__Your instructions__. Copying exactly, give the lines in the material below from the one with "SAUBER COLLANT 140 DENARI MAGLIA LISCIA DESERTO 2" to the one with "total: 435.10 -> 503.10", ends included, and nothing besides.

__Exercise data__.
=== Begin Enclosure ===

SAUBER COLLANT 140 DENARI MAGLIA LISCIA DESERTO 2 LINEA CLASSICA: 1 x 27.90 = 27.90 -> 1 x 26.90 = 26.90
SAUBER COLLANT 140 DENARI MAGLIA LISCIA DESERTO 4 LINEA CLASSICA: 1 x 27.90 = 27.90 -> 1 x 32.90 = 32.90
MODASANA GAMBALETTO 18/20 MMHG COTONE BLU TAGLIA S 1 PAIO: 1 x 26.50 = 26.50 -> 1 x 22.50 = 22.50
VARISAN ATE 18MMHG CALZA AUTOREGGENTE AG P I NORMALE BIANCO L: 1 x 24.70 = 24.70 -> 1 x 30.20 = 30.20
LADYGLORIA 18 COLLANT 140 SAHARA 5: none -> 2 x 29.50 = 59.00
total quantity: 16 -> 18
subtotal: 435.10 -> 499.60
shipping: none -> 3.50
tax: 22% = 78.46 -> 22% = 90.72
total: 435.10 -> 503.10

=== End Enclosure ===
=== Begin Enclosure ===

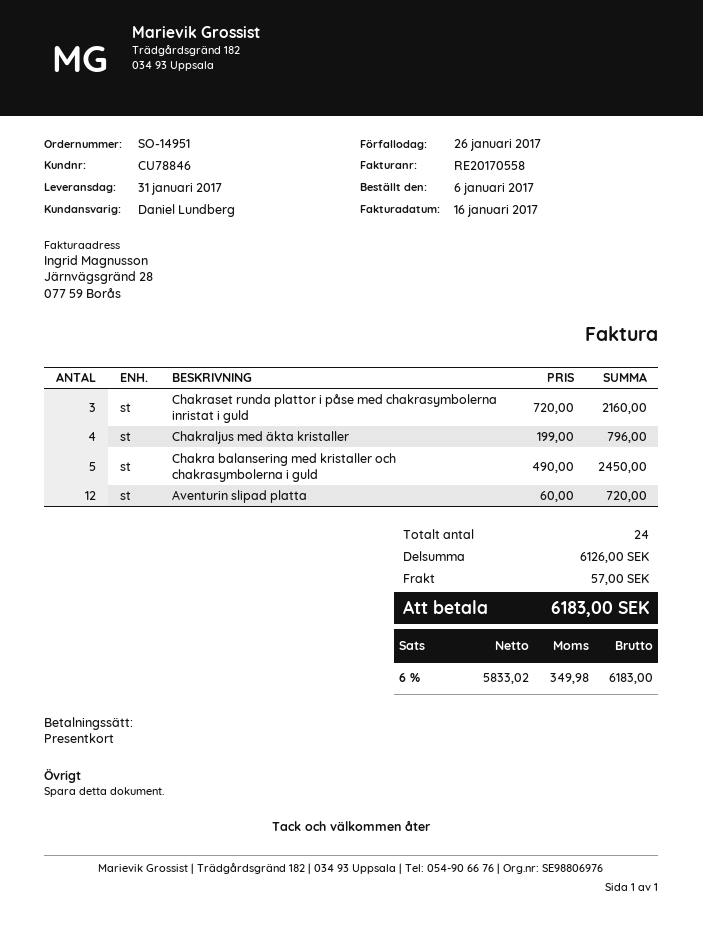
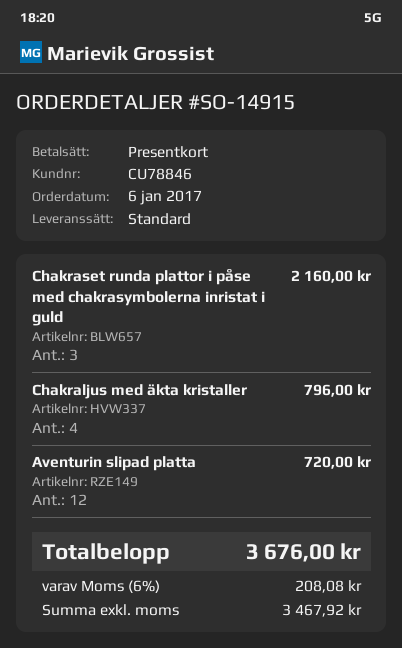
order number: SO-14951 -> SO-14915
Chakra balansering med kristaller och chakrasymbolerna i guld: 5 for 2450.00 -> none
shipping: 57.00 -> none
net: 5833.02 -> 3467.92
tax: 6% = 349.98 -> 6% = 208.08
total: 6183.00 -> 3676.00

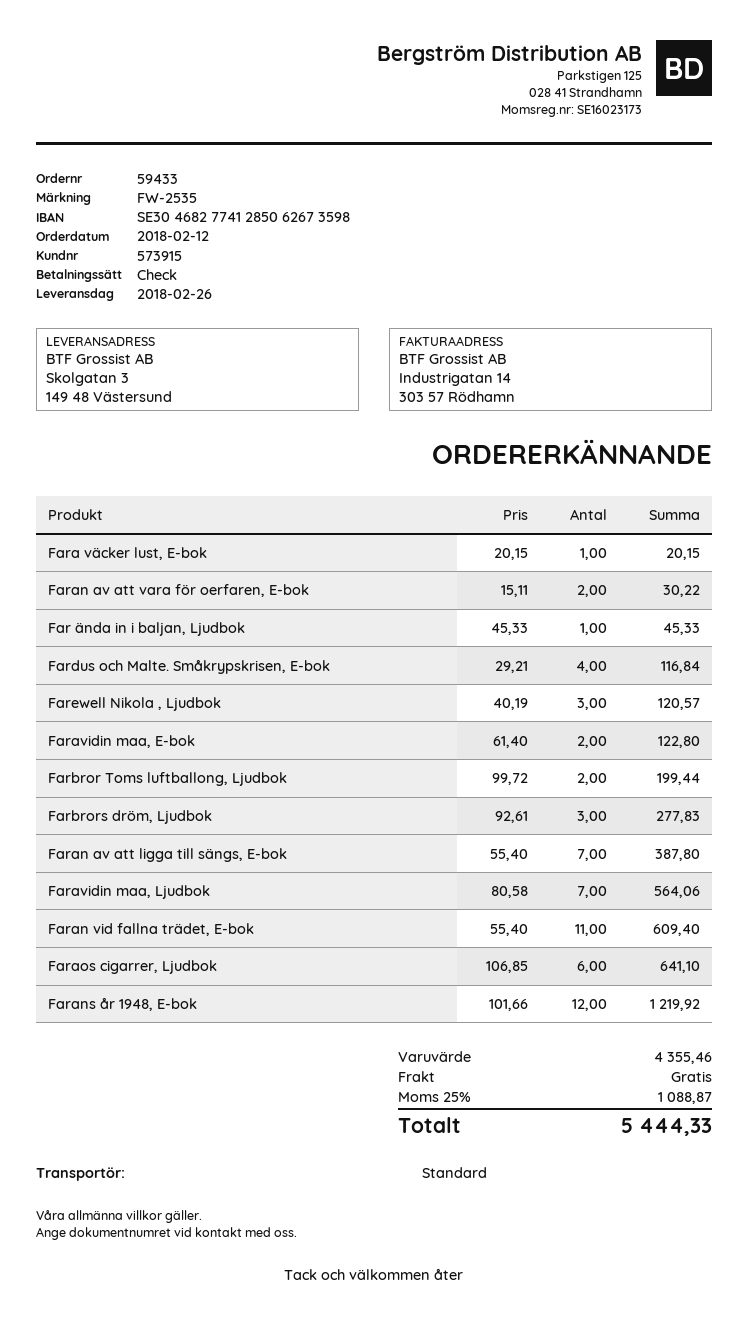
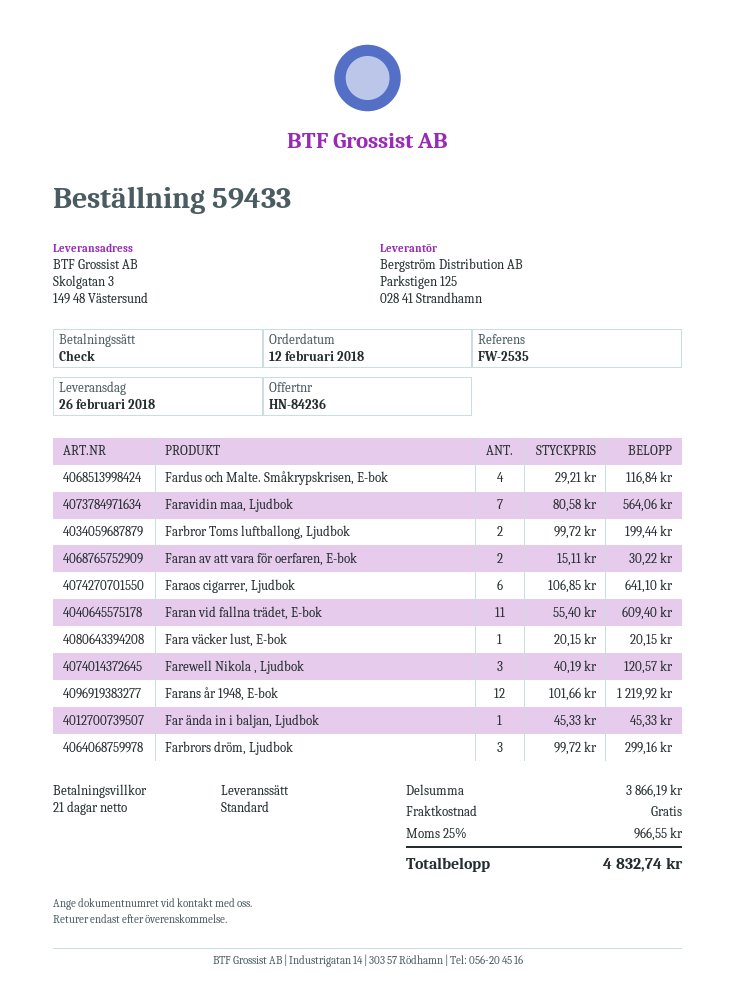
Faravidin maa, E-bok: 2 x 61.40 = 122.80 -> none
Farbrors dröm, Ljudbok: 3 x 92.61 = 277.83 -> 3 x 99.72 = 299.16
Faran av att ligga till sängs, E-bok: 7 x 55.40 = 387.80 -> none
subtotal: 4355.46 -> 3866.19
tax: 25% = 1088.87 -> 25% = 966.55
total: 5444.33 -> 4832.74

=== End Enclosure ===
=== Begin Enclosure ===

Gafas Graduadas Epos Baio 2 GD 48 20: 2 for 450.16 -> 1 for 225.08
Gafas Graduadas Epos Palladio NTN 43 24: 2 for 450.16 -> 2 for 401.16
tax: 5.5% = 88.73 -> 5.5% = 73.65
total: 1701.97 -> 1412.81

=== End Enclosure ===

__Reply__.
SAUBER COLLANT 140 DENARI MAGLIA LISCIA DESERTO 2 LINEA CLASSICA: 1 x 27.90 = 27.90 -> 1 x 26.90 = 26.90
SAUBER COLLANT 140 DENARI MAGLIA LISCIA DESERTO 4 LINEA CLASSICA: 1 x 27.90 = 27.90 -> 1 x 32.90 = 32.90
MODASANA GAMBALETTO 18/20 MMHG COTONE BLU TAGLIA S 1 PAIO: 1 x 26.50 = 26.50 -> 1 x 22.50 = 22.50
VARISAN ATE 18MMHG CALZA AUTOREGGENTE AG P I NORMALE BIANCO L: 1 x 24.70 = 24.70 -> 1 x 30.20 = 30.20
LADYGLORIA 18 COLLANT 140 SAHARA 5: none -> 2 x 29.50 = 59.00
total quantity: 16 -> 18
subtotal: 435.10 -> 499.60
shipping: none -> 3.50
tax: 22% = 78.46 -> 22% = 90.72
total: 435.10 -> 503.10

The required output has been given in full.